Marc von Grundherr, Director of Benham and Reeves
“A monthly dip in house prices shouldn’t be mistaken for a market downturn. Buyers remain active, transaction levels are holding firm and house prices remain higher than they were this time last year.
Yes, the landscape may be more challenging, but despite wider economic angst, higher mortgage rates and stubborn inflation, homebuyers are continuing to make their move when the right opportunity presents itself.”
Verona Frankish, CEO of Yopa
“I’s important to judge the health of the property market with a long-term view and the bigger picture remains one of stability, with house prices still higher than they were a year ago.
Whilst we may have seen a marginal decline in property values on a monthly basis, this is unlikely to materialise into a long-term trend given we’re now entering peak selling season when the market really heats up.”
Chris Hodgkinson, Managing Director of House Buyer Bureau
Whilst annual house price growth remains in positive territory, the latest figures suggest that market confidence is becoming increasingly fragile.
When buyer demand starts to cool, the impact is often felt first through slower transaction times, tougher negotiations and an increase in fall-through rates rather than outright price declines.
The market remains active, but sellers who fail to adapt their expectations to current conditions may find it considerably harder to secure a sale.”

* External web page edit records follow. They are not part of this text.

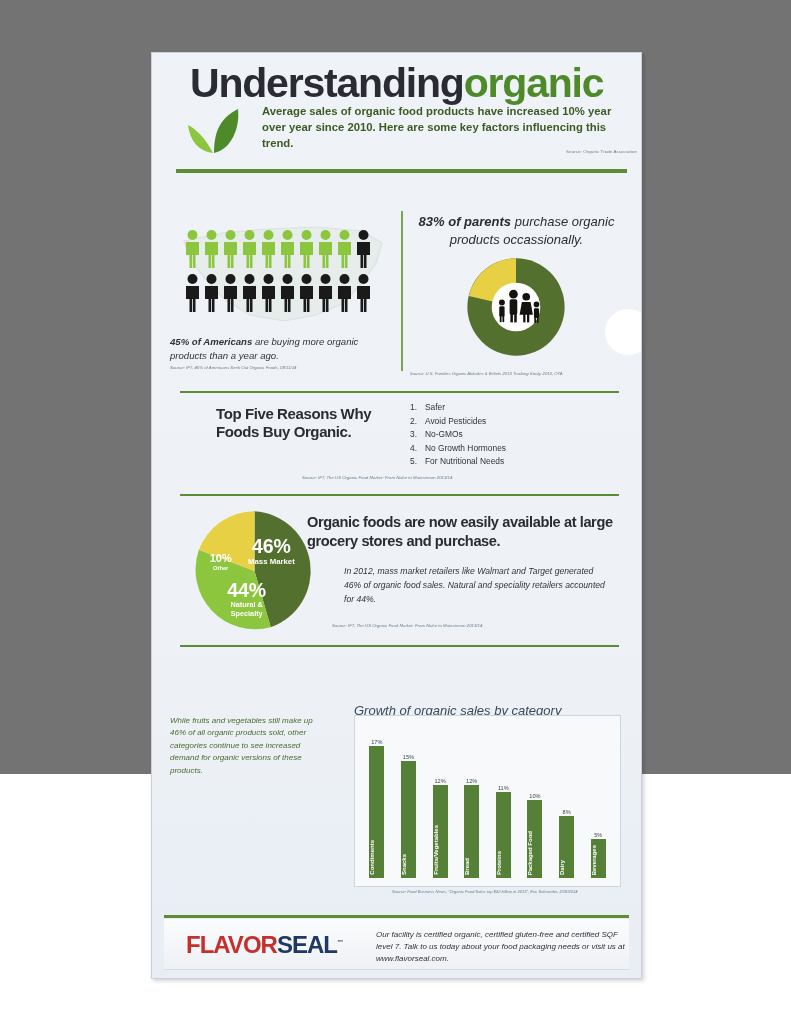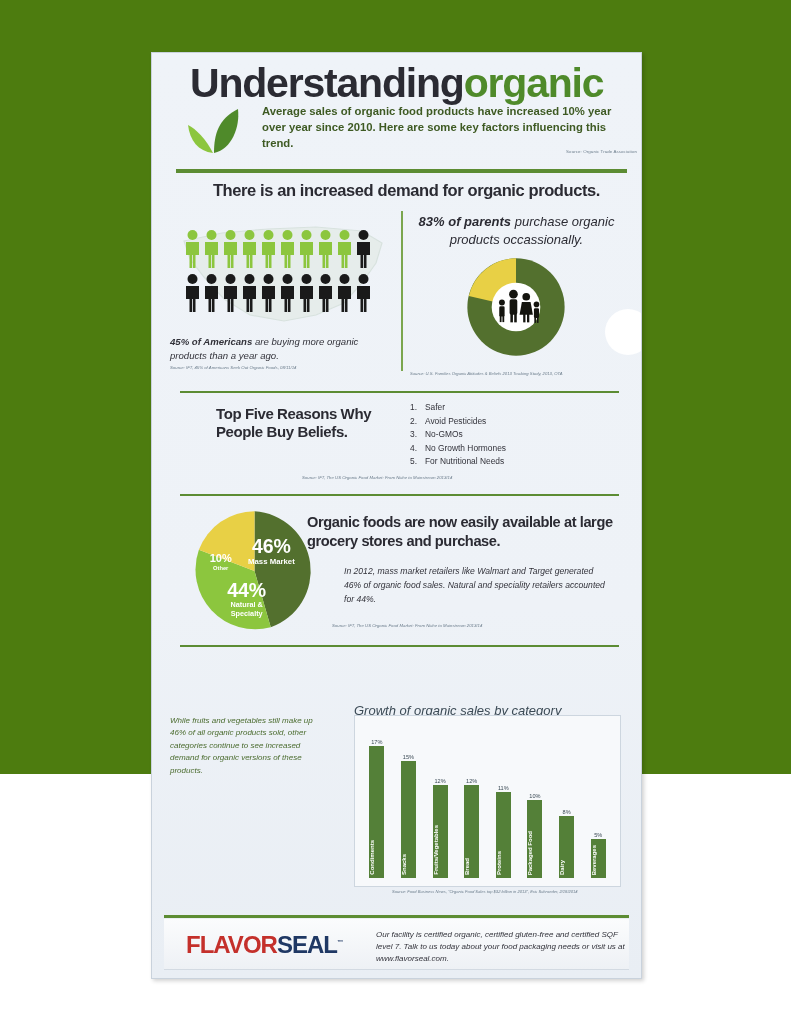"Understandingorganic" .page { background: #4d7c0f -> #737373 }
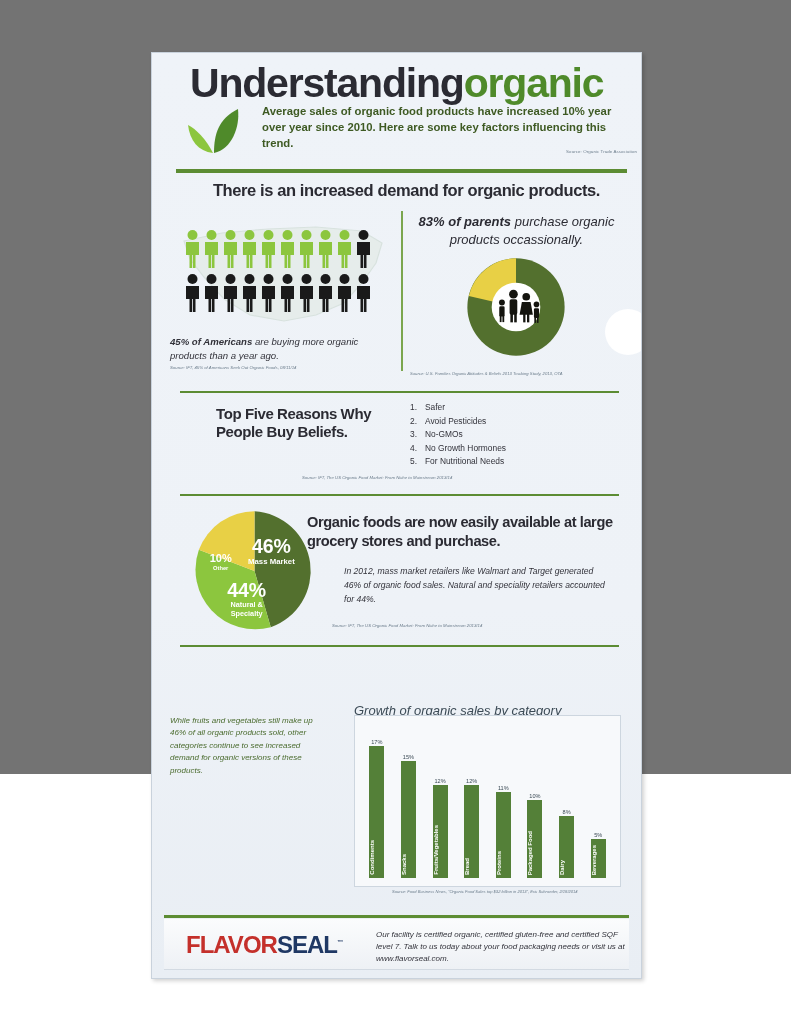"There is an increased demand" div.s1h { html: <div>There is an increased demand for organic products.</div> -> none }
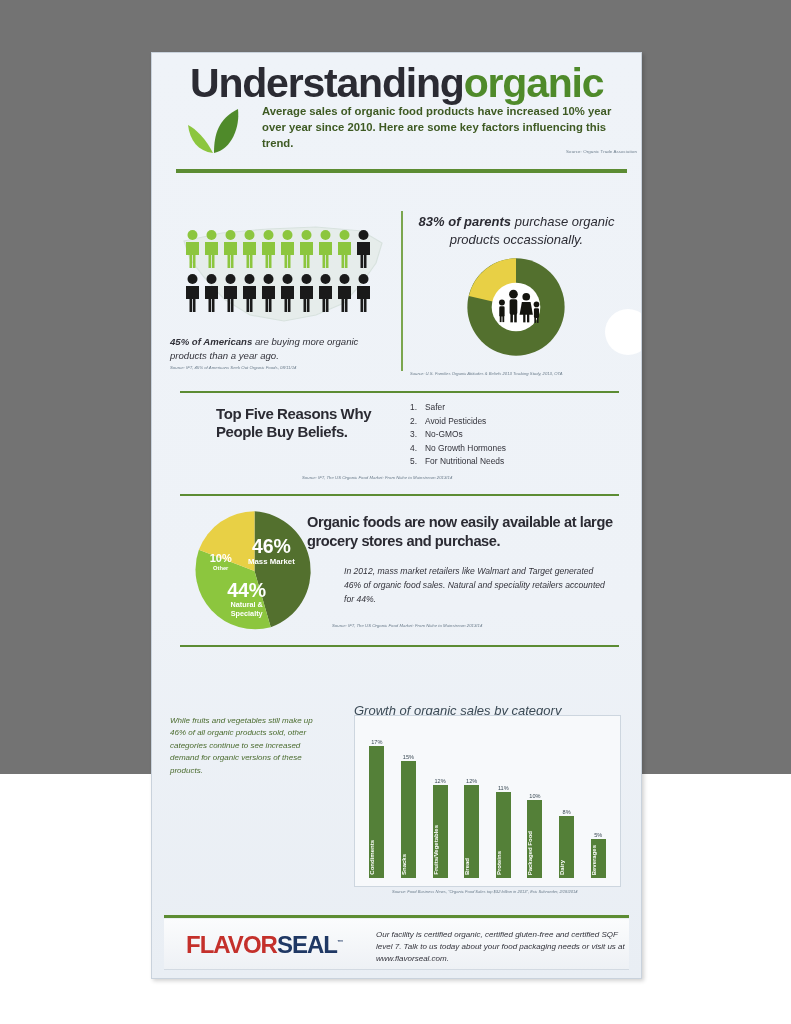"People Buy Beliefs." span { text: People Buy Beliefs -> Foods Buy Organic }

Jeremy Matallah, co-founder of rent to buy housing provider Keyzy
“Rising borrowing costs, inflation and wider uncertainty are starting to weigh on the market, with lower prices and falling buyer enquiries showing confidence has taken a hit. People still want to buy, but many are pausing because affordability feels uncertain and the wider economy feels harder to read.
“For first-time buyers, any improvement in affordability matters. Wages have been rising faster than house prices, and mortgage rates look more settled than they did at their peak. That should give some buyers a better chance of getting onto the ladder, instead of feeling like home ownership keeps moving further out of reach.
“However, affordability remains the single biggest issue facing the housing market and nowhere is that more apparent than in London. Although the capital has seen some of the weakest house price growth in the country, buying a first home still feels frustratingly out of reach unless there’s significant family support to overcome the hurdle of saving for an enormous deposit.
“The buy-versus-rent debate also isn’t really just about monthly costs anymore because, in many parts of the country, buying can now compare surprisingly well on repayments. The real challenge is that first-time buyers need affordability, borrowing power and available stock to all line up at the same time, and for many that still feels easier said than done.”